### Provided material:
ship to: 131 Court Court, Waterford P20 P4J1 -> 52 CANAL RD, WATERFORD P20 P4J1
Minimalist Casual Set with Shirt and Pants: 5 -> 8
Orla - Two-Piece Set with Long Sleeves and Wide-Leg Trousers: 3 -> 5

...

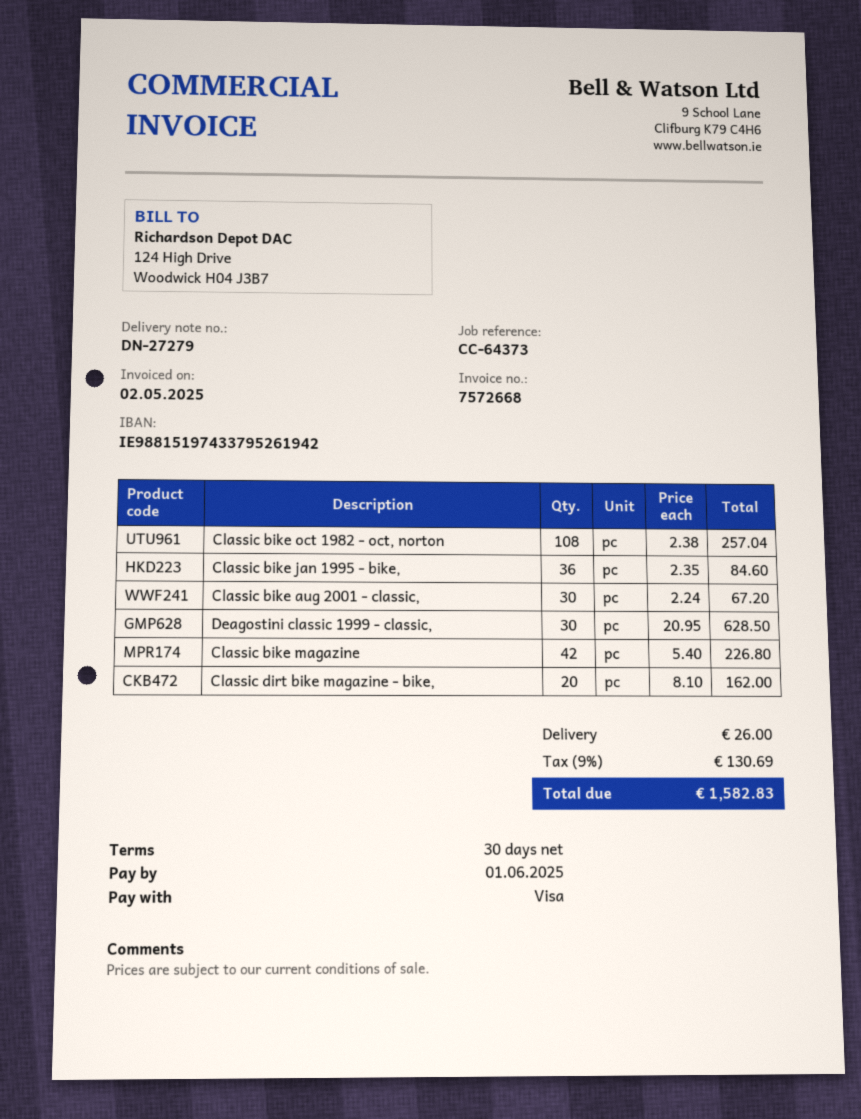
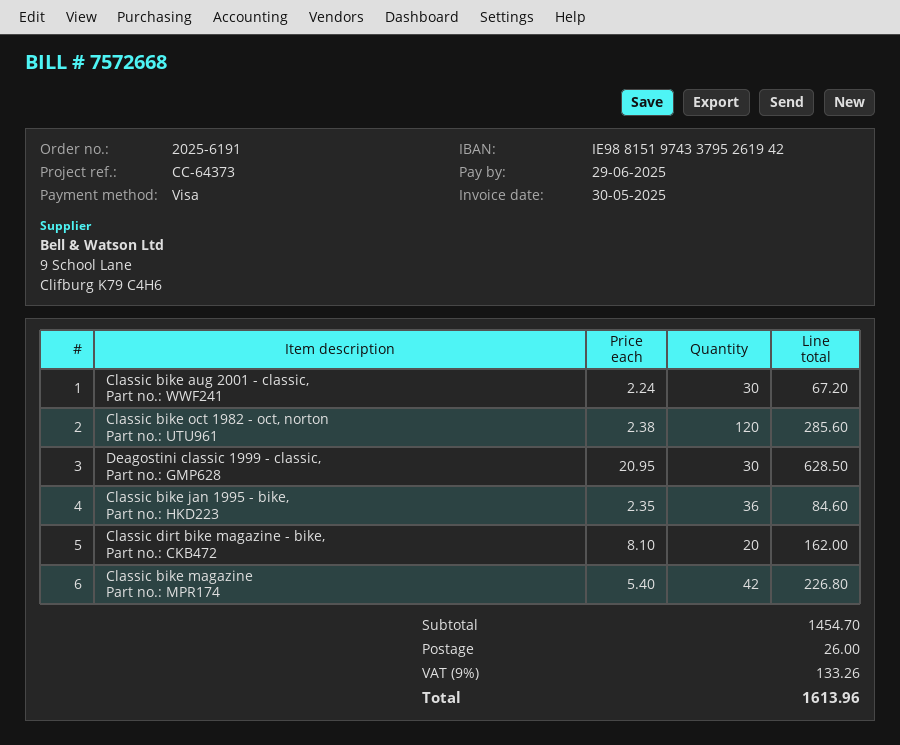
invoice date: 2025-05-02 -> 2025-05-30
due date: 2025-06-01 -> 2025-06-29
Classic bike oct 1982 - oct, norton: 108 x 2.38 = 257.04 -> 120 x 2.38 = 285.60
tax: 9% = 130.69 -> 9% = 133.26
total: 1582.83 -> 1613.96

### Exercise details:
The response must hold only the lines above from the line with "ship to: 131" through the line with "Orla - Two-Piece", each copied exactly, both ends kept.

### Response area:
ship to: 131 Court Court, Waterford P20 P4J1 -> 52 CANAL RD, WATERFORD P20 P4J1
Minimalist Casual Set with Shirt and Pants: 5 -> 8
Orla - Two-Piece Set with Long Sleeves and Wide-Leg Trousers: 3 -> 5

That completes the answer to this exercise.